Start of Block

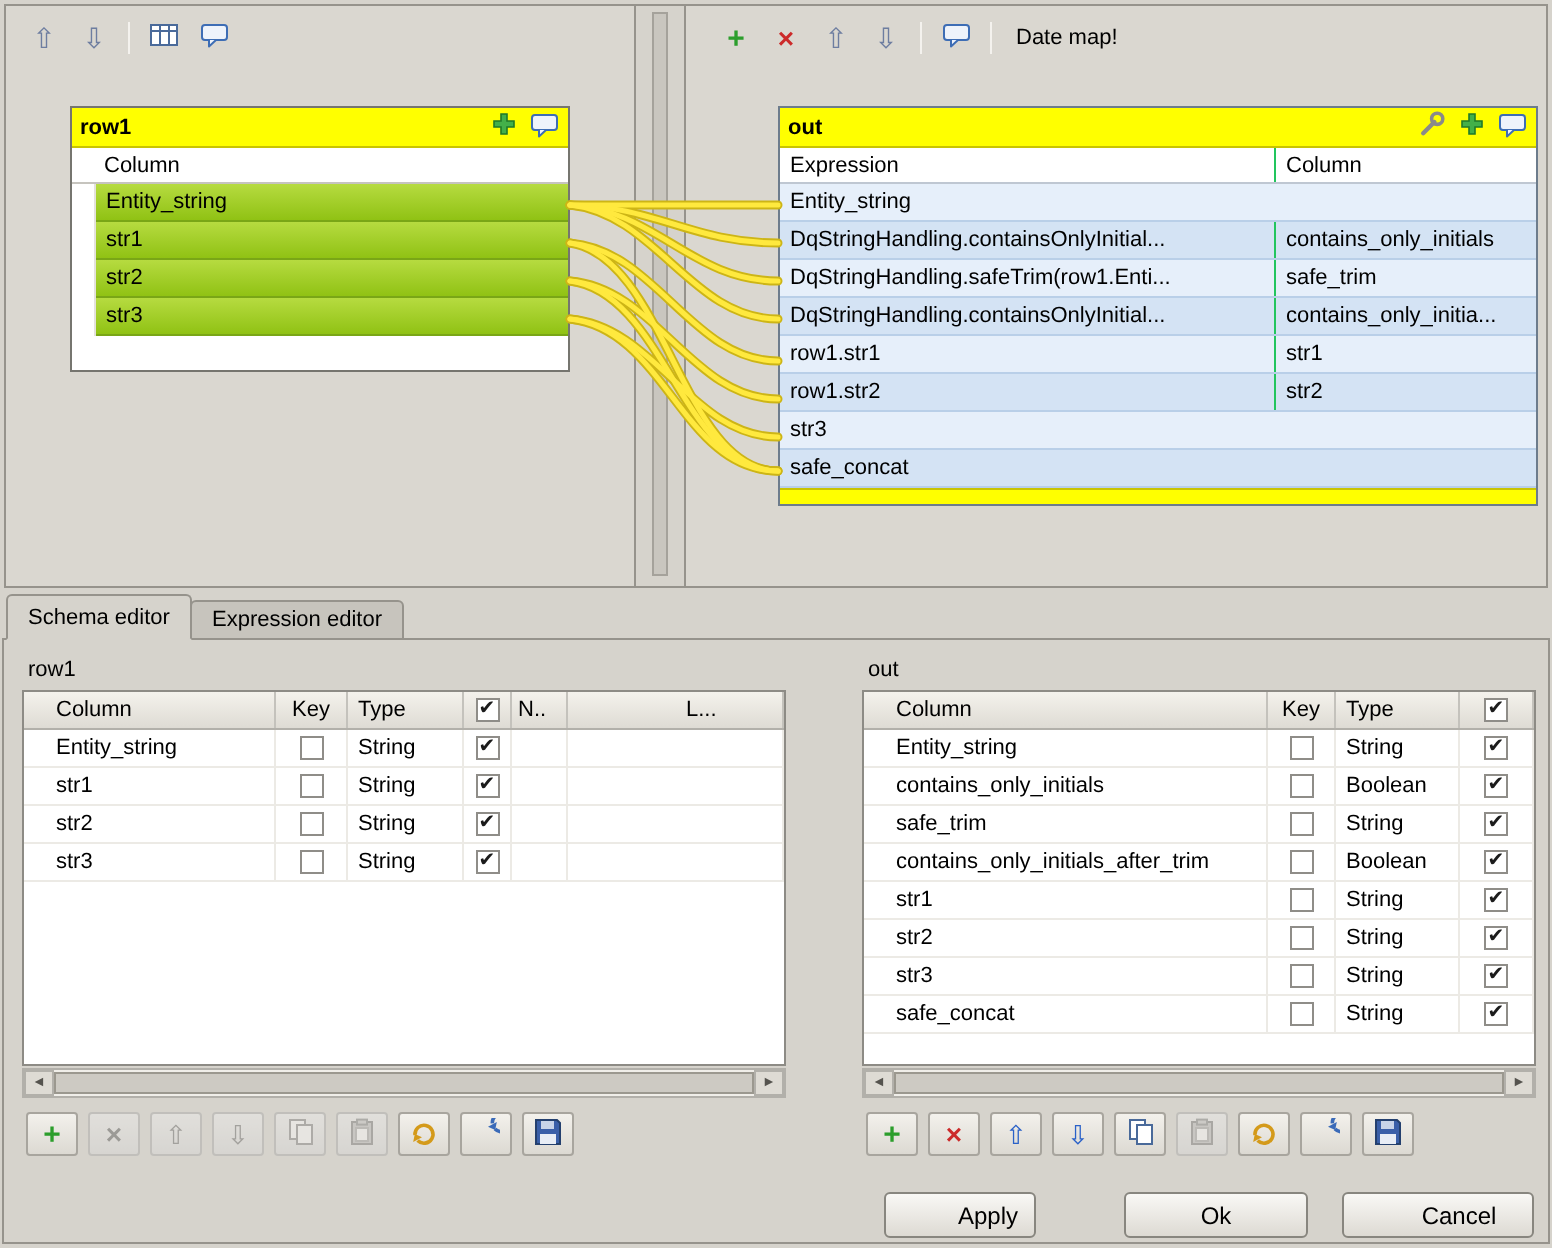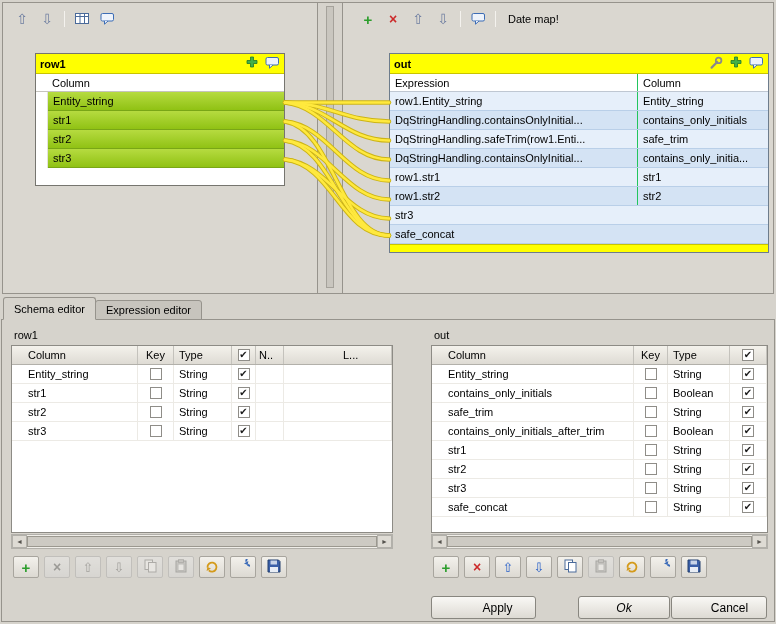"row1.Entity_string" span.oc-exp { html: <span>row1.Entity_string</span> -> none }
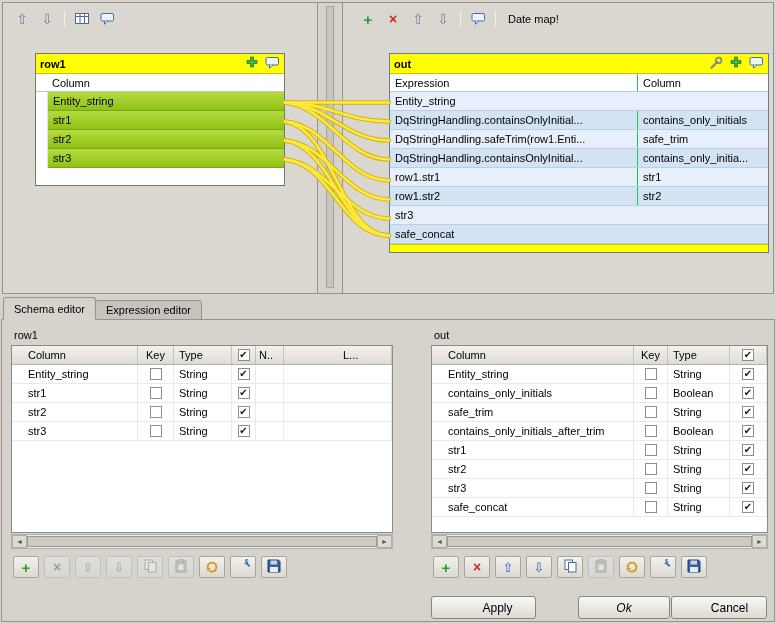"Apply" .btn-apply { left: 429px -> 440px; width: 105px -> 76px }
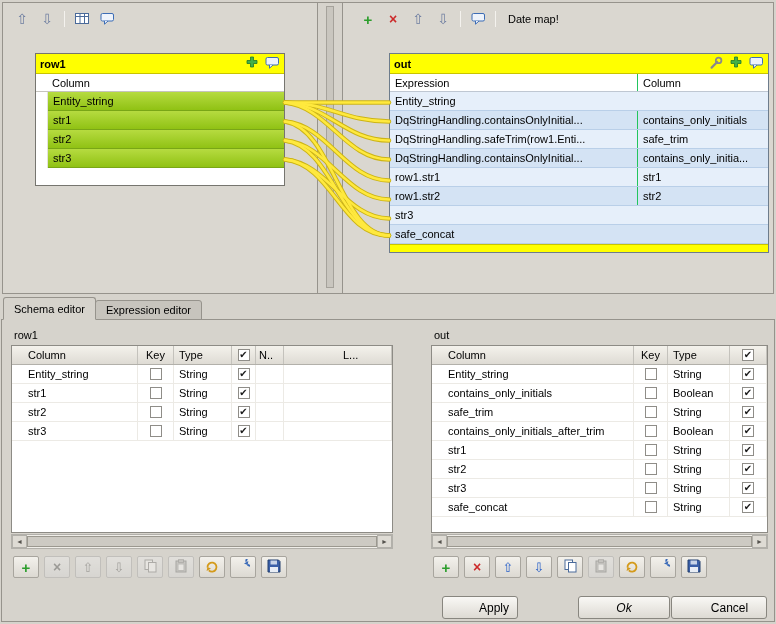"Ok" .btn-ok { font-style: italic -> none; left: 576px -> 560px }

End of Block
Start of Block

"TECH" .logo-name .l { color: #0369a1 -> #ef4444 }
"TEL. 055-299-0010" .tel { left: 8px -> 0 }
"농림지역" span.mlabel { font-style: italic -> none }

End of Block
Start of Block

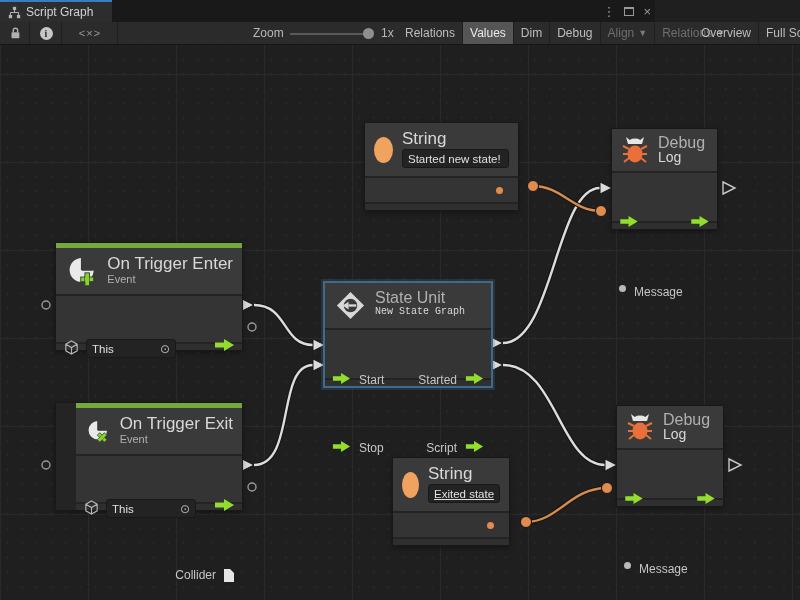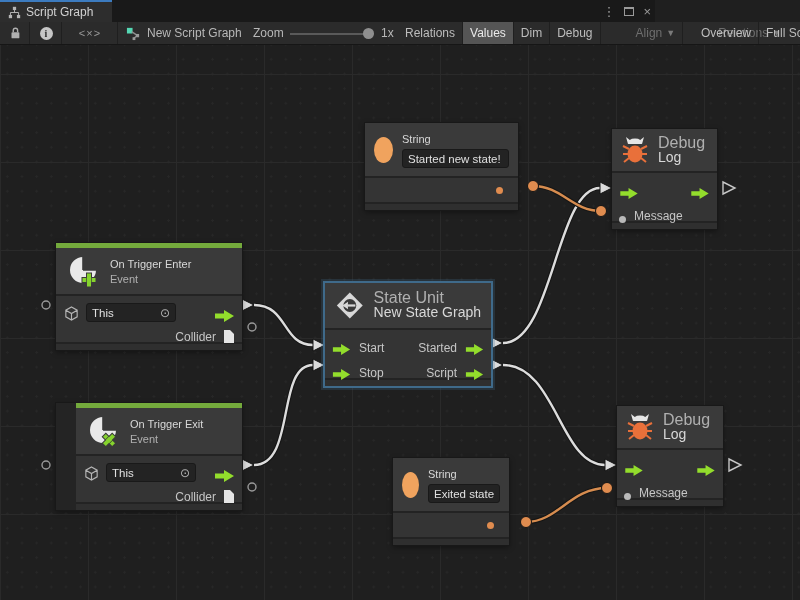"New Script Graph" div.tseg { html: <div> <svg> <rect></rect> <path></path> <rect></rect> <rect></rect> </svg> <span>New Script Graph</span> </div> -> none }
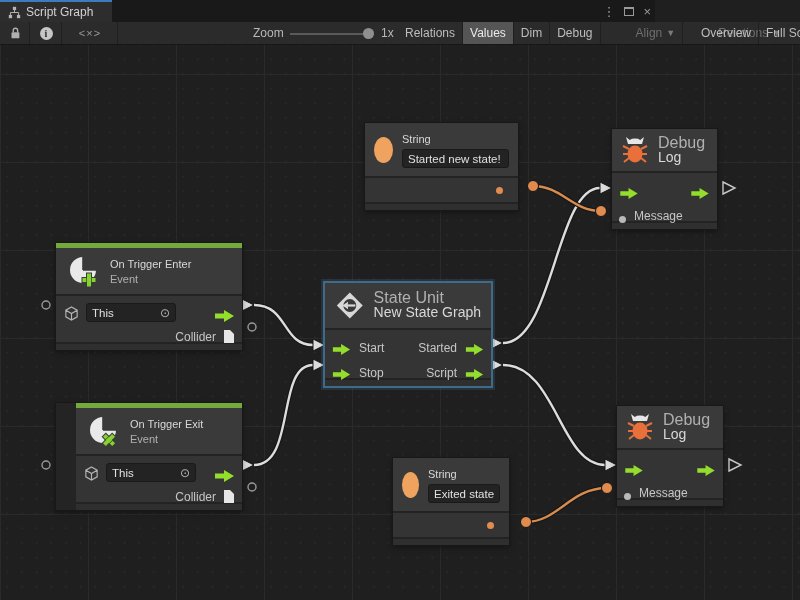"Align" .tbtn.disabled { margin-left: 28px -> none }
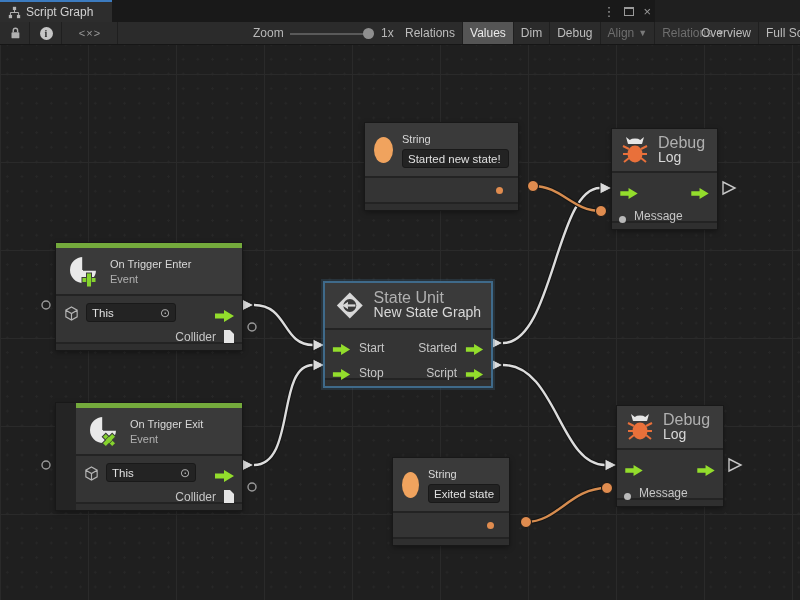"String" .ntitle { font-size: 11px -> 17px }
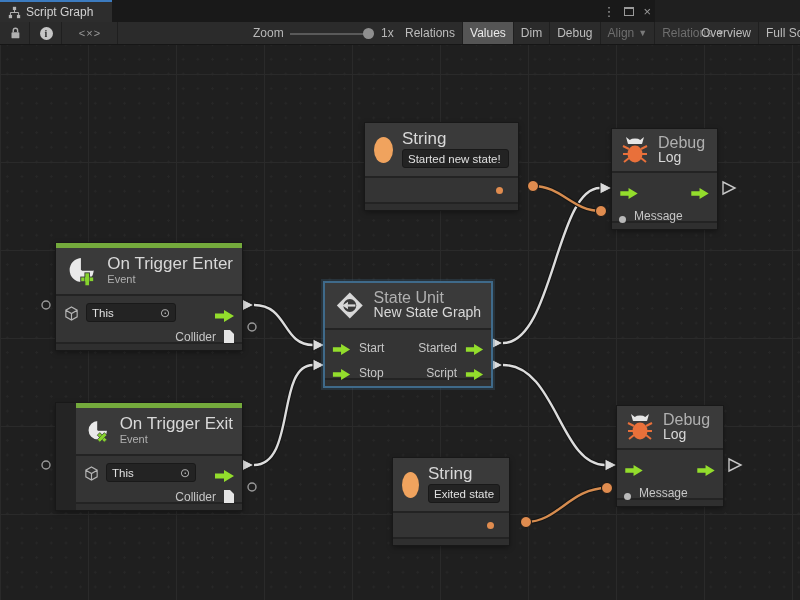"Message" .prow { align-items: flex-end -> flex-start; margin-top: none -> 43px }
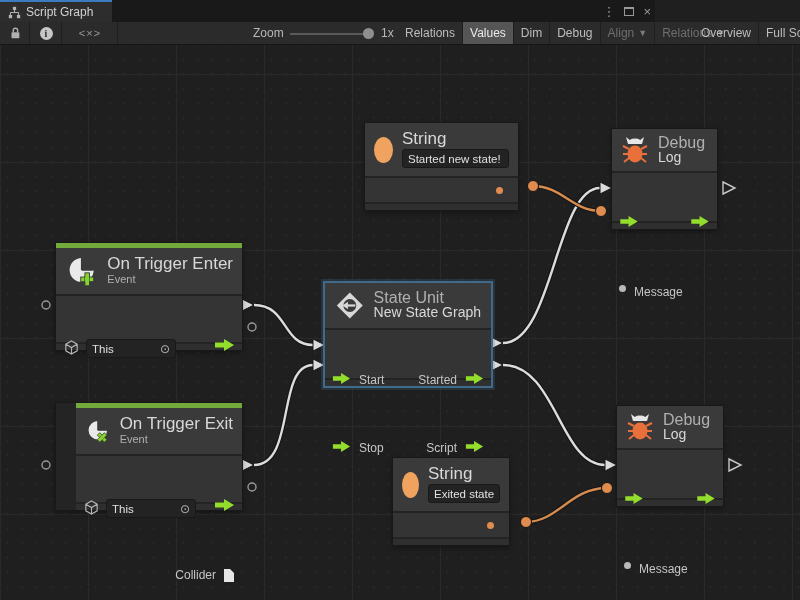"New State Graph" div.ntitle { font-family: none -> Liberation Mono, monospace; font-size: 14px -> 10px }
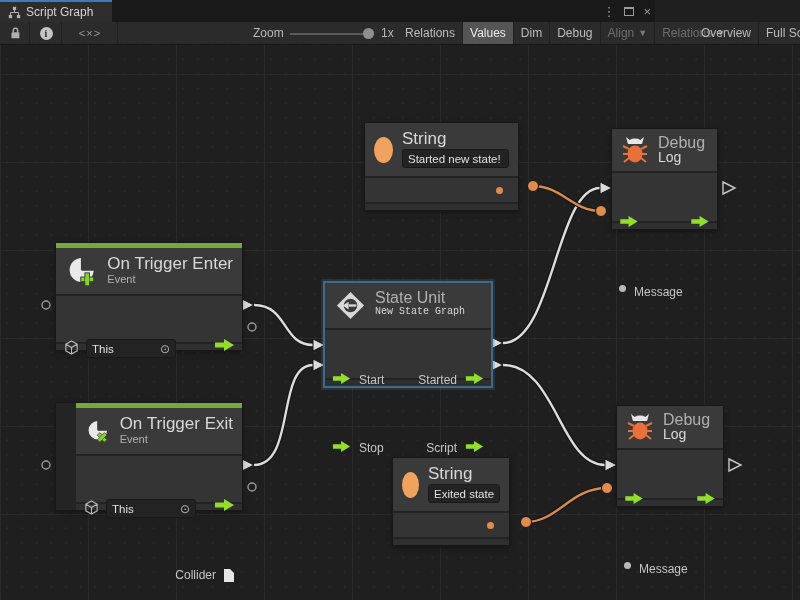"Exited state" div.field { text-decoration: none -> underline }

End of Block

• **What to produce**
Up in the listing, locate the line with "html: <span>row1.Entity_string</span> ->"; print it and every line after it down to the line with "italic -> none;", which is included too. Skip the pictures.

• **Response area**
"row1.Entity_string" span.oc-exp { html: <span>row1.Entity_string</span> -> none }
"Apply" .btn-apply { left: 429px -> 440px; width: 105px -> 76px }
"Ok" .btn-ok { font-style: italic -> none; left: 576px -> 560px }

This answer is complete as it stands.